Back in 2008, Christopher Lenz wrote a great article called The Truth About Unicode in Python, which covers a lot of useful information that you wouldn't get just by reading the Unicode HOWTO, and that you might not even know to ask about unless you were already… well, not a Unicode expert, but more than a novice.

Unfortunately, that information is out of date, and he hasn't updated it. So, I think it's time for a new version.

Read his article for the state of Python 2.5, then come back here for the differences in Python 3.4. (If you care about 2.6-2.7, it's somewhere in between the two, so you may need a bit of trial and error to see for yourself.)

tl;dr

Case conversion and internal representation are fixed; collation and regular expressions are improved but not entirely fixed; everything else is mostly the same.

Collation

It's still true that the basic str comparison methods compare code points lexicographically, rather than collating properly. His example still gives the same results.

However, for many uses, locale.strcoll, or locale.strxfrm as a key function, does the right thing.

Of course whenever you see "many", you'll want to know what the limitations are.

The biggest issue is that many characters compare differently in different locales. The most famous example is that in different European locales, "ä" may sort as a single character "a" and "b", a single character after "z", or the two characters "ae". In fact, in some countries, there are two different sorting rules, usually called dictionary and phonebook sorting.

A second issue is that many strings of codepoints are equivalent, but may not be sorted the same. For example, if you've got a script with string literals stored in NFC, but you take input from the terminal which may come in NFKD, any character that can be decomposed won't match when you try to compare them.

The Unicode Collation Algorithm specifies an algorithm, based on ISO 14651, plus rules for customizing that algorithm for different locales, and a Common Locale Data Repository that includes the customizations for all common locales. (They handle the dictionary-vs.-phonebook rule by treating the phonebook as a separate locale—e.g., in ICU, you specify "de__phonebook" instead of "de".)

Python does not come with the CLDR data. It relies on your OS to supply the same data as part of its locale library. But traditional Unix locale data doesn't supply everything needed to replace CLDR, and many *nix systems don't come with a complete set of locales anyway—and Windows has nothing at all. So, if you stick with the stdlib, you're usually just getting plain ISO 14651, which means "ä" is going to come after "z". If you want to sort with German rules, you can explicitly setlocale de_DE, but that may fail—or, worse, it may succeed but not affect strcoll/strxfrm.

The Unicode Collation FAQ explains the differences, with links to the full details.

Case Conversion

Python 3.3+ supports the full case conversion rules, including the SpecialCasing.txt table that can convert one character into multiple characters. For example, 'ß'.title() == 'Ss'.

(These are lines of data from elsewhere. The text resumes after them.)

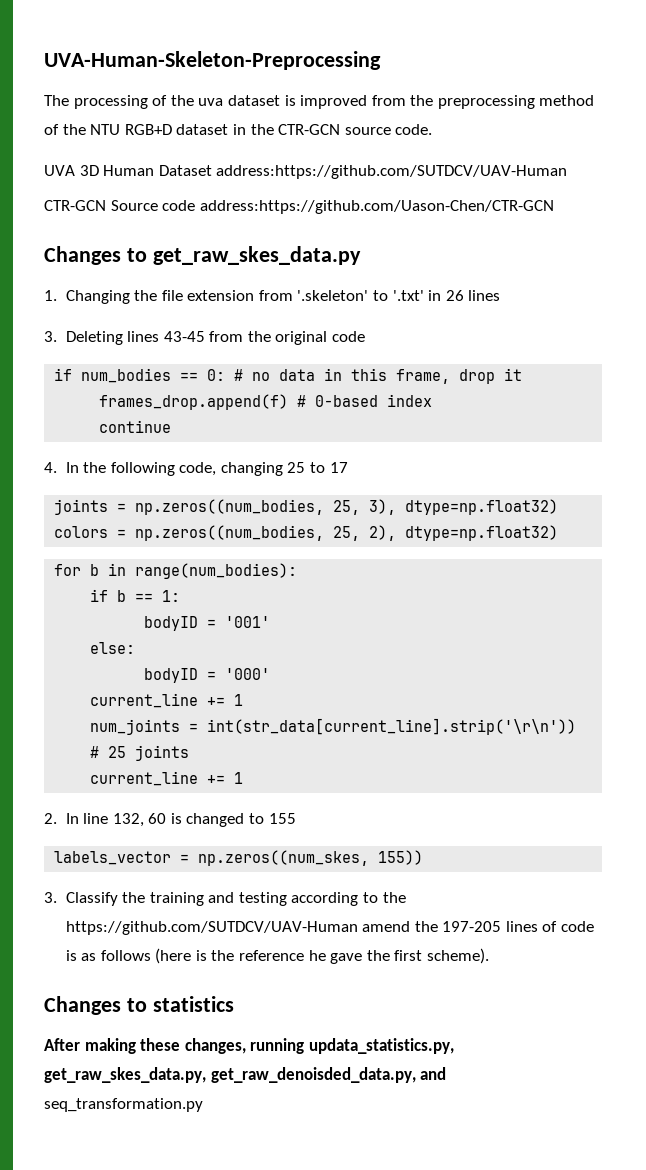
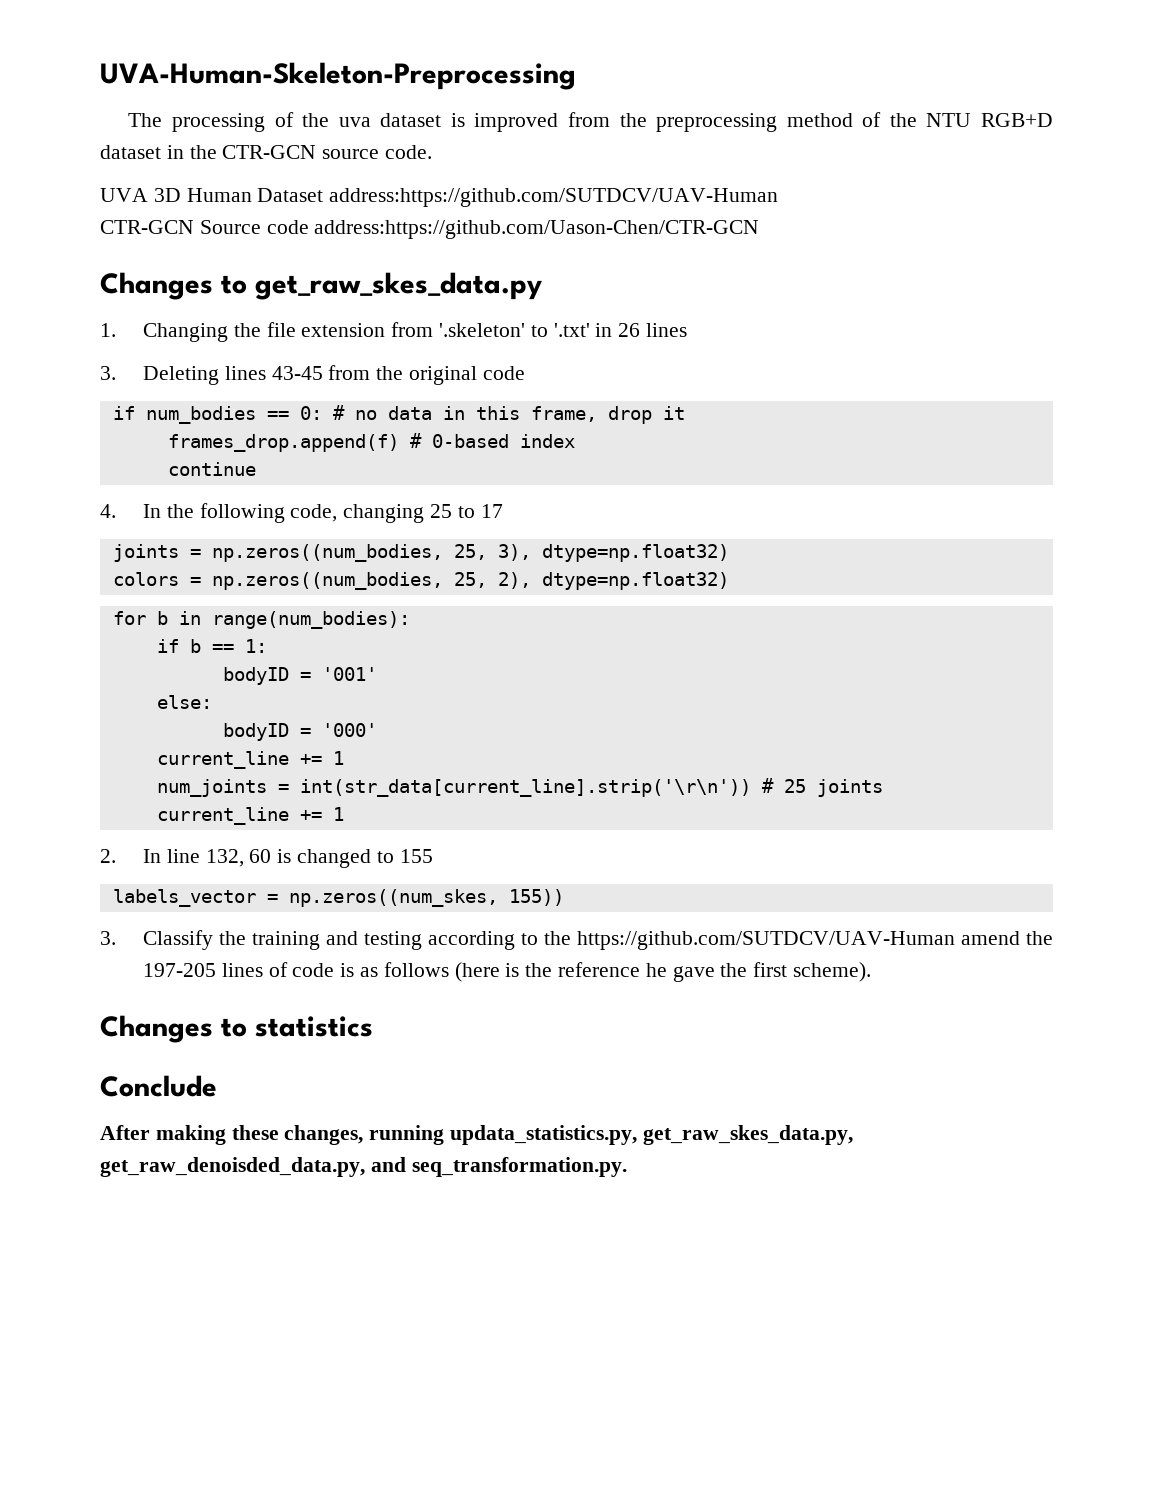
(234, 1004) none -> [100,1075,217,1097] // Conclude
[44,1098,203,1112] seq_transformation.py -> [411,1157,627,1177] seq_transformation.py.

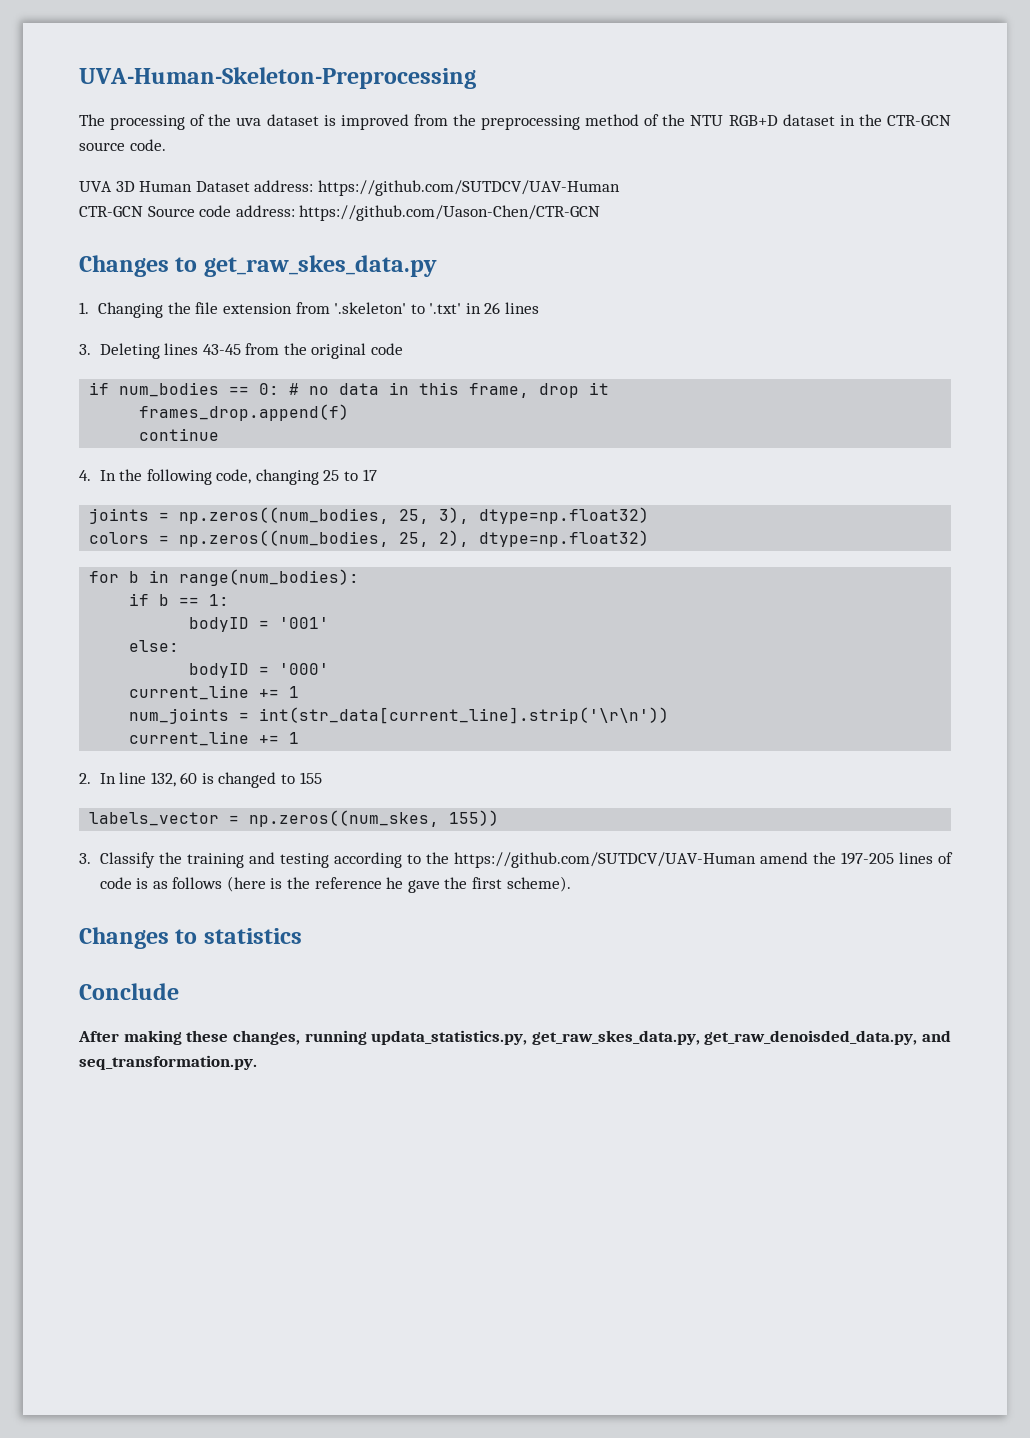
[329,188,779,207] address:https://github.com/SUTDCV/UAV-Human -> [254,180,620,196] address: https://github.com/SUTDCV/UAV-Human
[314,220,760,239] address:https://github.com/Uason-Chen/CTR-GCN -> [235,205,601,221] address: https://github.com/Uason-Chen/CTR-GCN
[409,433,575,448] # 0-based index -> (350, 412) none
[761,778,883,797] # 25 joints -> (670, 715) none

This also includes the casefold method, which can handle case-insensitive comparisons in cases when lower does the wrong thing—'ß'.casefold() == 'ss'.casefold().

Regular Expressions

The long-term intention is (or at least was, at one point) to replace the re module with a new implementation, regex—which, among other things, solves some of the Unicode problems and makes others easier to solve. However, regex wasn't ready for 3.3, or for 3.4, so the re module is still in the stdlib, but has gotten little attention. So, a proper fix for all of these problems may be a few years off.

First, as Christopher Lenz pointed out, Python's re module doesn't support the TR18 Unicode character classes, like \p{Ll}. This is still true in 3.4, and it's also true in regex, although it should be easier to add support to regex.

On top of that, while he didn't mention it, case-insensitive searching has always effectively used lower instead of casefold, meaning it won't find "straße" in "Königstrasse". This is fixed in regex, but is not fixed in the 3.4 stdlib module. (When casefold was added, equivalent code didn't appear to be needed in re, because regex was going to be replacing it anyway.)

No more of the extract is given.